-------- DATA FOR REVIEW --------

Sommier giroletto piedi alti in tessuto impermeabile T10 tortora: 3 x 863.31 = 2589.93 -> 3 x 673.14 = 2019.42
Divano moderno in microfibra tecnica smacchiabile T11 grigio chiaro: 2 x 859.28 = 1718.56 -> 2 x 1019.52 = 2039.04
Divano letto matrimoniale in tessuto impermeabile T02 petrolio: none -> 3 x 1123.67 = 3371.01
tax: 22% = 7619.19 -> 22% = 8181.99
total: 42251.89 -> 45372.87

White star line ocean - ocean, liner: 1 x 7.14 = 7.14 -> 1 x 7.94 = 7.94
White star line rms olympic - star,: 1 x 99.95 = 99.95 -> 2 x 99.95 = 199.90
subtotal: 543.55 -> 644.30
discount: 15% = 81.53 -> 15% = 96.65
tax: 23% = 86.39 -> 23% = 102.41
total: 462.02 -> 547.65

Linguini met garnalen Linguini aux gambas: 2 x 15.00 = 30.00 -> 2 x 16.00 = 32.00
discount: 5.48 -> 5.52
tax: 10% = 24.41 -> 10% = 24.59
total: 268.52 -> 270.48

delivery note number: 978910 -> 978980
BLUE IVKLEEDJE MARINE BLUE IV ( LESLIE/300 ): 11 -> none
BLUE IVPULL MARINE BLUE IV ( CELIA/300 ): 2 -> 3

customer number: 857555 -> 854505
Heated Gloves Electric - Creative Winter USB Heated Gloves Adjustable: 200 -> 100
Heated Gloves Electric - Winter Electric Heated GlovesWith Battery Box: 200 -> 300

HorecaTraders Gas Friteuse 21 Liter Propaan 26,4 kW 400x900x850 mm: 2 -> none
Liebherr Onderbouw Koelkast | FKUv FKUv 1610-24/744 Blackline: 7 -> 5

--------

TASK STATEMENT
When the line containing "total: 462.02 -> 547.65" is found in the records above, restate it and every later line word for word through the last one, and nothing more.

THE ANSWER
total: 462.02 -> 547.65

Linguini met garnalen Linguini aux gambas: 2 x 15.00 = 30.00 -> 2 x 16.00 = 32.00
discount: 5.48 -> 5.52
tax: 10% = 24.41 -> 10% = 24.59
total: 268.52 -> 270.48

delivery note number: 978910 -> 978980
BLUE IVKLEEDJE MARINE BLUE IV ( LESLIE/300 ): 11 -> none
BLUE IVPULL MARINE BLUE IV ( CELIA/300 ): 2 -> 3

customer number: 857555 -> 854505
Heated Gloves Electric - Creative Winter USB Heated Gloves Adjustable: 200 -> 100
Heated Gloves Electric - Winter Electric Heated GlovesWith Battery Box: 200 -> 300

HorecaTraders Gas Friteuse 21 Liter Propaan 26,4 kW 400x900x850 mm: 2 -> none
Liebherr Onderbouw Koelkast | FKUv FKUv 1610-24/744 Blackline: 7 -> 5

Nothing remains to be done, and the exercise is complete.